*** RECORD EXCERPTS ***

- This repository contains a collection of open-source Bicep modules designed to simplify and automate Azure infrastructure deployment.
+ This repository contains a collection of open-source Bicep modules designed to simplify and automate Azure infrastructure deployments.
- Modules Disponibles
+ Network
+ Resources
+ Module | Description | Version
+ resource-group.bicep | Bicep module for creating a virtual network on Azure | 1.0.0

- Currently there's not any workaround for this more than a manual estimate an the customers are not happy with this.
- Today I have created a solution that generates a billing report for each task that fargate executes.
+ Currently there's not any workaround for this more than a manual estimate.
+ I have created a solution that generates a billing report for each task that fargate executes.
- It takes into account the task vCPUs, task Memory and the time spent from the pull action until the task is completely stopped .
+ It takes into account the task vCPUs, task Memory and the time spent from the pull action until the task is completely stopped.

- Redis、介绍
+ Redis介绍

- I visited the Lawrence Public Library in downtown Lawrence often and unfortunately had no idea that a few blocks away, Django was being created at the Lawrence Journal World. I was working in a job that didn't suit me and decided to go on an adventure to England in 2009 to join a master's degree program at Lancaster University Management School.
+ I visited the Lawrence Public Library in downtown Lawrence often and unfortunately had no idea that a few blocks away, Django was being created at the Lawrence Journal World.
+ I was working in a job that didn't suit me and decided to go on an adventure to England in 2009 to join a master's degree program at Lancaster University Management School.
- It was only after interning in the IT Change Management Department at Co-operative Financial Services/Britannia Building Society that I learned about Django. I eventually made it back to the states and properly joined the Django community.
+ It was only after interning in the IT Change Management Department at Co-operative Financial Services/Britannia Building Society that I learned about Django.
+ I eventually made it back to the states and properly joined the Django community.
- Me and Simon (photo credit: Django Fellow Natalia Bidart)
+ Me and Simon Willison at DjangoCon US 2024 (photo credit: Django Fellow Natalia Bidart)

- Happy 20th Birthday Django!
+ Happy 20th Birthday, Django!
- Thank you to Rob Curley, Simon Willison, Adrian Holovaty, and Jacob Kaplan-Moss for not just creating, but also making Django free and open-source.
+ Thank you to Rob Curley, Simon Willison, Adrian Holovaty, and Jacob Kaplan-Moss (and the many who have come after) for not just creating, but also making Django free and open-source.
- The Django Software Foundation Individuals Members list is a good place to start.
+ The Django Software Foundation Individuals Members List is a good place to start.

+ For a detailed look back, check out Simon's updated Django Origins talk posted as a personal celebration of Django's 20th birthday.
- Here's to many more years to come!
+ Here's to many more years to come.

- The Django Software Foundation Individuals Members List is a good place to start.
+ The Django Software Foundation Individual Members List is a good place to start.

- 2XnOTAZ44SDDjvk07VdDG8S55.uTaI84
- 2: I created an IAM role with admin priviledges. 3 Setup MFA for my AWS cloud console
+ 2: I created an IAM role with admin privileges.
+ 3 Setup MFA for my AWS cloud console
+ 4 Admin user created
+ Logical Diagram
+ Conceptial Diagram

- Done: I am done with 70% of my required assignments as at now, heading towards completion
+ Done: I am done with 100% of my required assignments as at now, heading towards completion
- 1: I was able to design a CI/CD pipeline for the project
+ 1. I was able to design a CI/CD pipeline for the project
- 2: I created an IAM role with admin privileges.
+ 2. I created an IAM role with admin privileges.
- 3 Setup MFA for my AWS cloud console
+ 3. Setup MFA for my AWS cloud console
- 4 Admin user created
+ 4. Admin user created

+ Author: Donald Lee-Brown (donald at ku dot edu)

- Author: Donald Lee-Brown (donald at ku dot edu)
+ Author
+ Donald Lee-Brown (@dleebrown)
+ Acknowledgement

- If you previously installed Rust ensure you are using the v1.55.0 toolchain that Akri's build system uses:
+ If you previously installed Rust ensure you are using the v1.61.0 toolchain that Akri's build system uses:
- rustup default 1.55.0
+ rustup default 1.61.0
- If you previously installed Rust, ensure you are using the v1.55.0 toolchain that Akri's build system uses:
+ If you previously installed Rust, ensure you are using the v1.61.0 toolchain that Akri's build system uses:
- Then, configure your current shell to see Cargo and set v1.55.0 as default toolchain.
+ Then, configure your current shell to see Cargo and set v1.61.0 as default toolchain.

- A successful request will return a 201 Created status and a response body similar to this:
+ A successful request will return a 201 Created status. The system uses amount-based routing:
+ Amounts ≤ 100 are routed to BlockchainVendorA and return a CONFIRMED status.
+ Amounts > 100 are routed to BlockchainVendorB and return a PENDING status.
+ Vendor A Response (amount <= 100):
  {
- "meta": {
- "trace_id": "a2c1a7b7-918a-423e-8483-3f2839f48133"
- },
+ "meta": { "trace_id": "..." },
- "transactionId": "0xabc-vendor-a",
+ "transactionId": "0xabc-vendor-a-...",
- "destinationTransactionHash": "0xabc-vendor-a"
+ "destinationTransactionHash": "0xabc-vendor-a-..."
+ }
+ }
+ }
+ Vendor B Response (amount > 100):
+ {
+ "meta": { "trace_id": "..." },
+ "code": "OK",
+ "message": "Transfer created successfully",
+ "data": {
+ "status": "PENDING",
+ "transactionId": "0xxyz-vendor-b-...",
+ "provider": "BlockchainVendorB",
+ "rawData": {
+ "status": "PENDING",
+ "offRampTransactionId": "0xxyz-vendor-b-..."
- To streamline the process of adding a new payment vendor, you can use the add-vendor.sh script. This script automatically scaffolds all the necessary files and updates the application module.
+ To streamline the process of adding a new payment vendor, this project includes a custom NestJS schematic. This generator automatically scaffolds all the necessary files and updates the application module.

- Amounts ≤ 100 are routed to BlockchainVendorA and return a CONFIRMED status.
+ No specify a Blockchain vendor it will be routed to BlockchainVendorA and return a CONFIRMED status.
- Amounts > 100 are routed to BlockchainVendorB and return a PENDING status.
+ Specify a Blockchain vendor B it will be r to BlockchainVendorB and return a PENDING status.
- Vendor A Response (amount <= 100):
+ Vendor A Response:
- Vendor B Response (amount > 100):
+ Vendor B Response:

*** End of RECORD EXCERPTS ***

Search the entries for the word "more". Copy each line where it appears.

THE ANSWER
- Currently there's not any workaround for this more than a manual estimate an the customers are not happy with this.
+ Currently there's not any workaround for this more than a manual estimate.
- Here's to many more years to come!
+ Here's to many more years to come.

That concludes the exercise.